Abstract Aneuploidy and resulting gene copy number alterations (CNAs) are important hallmarks of human cancers. Since CNAs are not associated with dosage compensation in mRNA expression, cancer cells with a high CNA burden must harbor mechanisms to mitigate proteotoxic stress resulting from stoichiometric imbalance and accumulation of unfolded proteins ( 1 ). Here, we show that aneuploid human cancer cells exhibit discordance between CNAs and protein levels due to compensation at the proteome level, mainly concerning multi-protein complexes. Moreover, we identify the N-recognin ubiquitin ligase UBR4 as a critical mediator of protein interactome homeostasis that is essential for viability, specifically in highly aneuploid cancers in vitro and in vivo . UBR4 prunes the proteome to ensure the balanced expression of protein complex members.
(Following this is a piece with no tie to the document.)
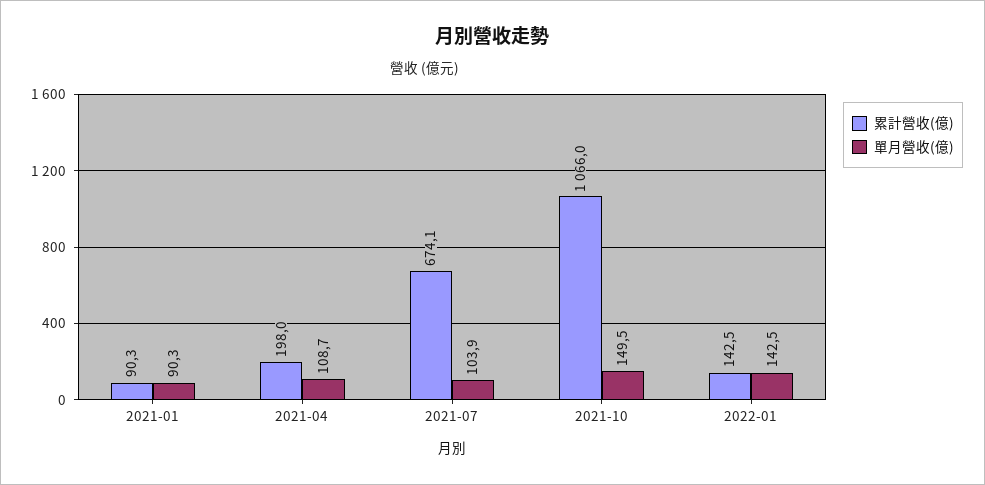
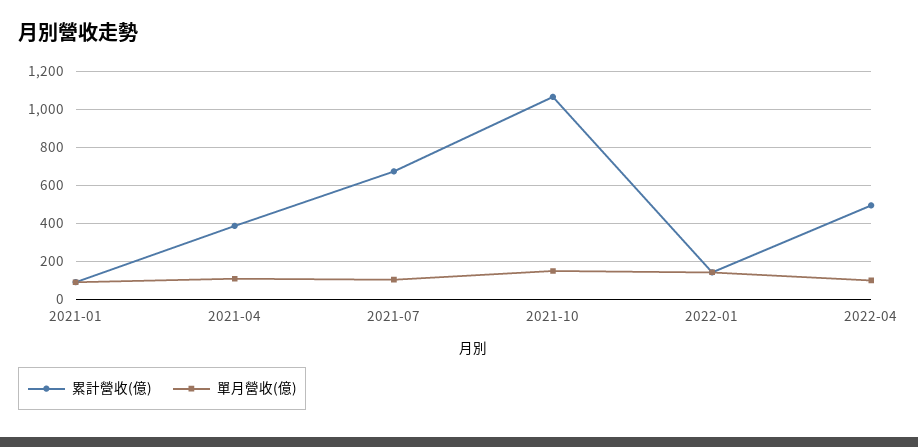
累計營收(億), 2021-04: 198 -> 400
累計營收(億), 2022-04: none -> 500
單月營收(億), 2022-04: none -> 100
Inactivation of UBR4 in highly aneuploid cancer cells causes a convergence of copy number and protein levels and induces proteotoxic stress pathways. UBR4 inhibition may present a broadly applicable therapeutic strategy for cancer and other diseases driven by aneuploidy. One-Sentence Summary The N-recognin ubiquitin ligase UBR4 as a critical mediator of protein interactome homeostasis that is essential for viability in aneuploid cancers.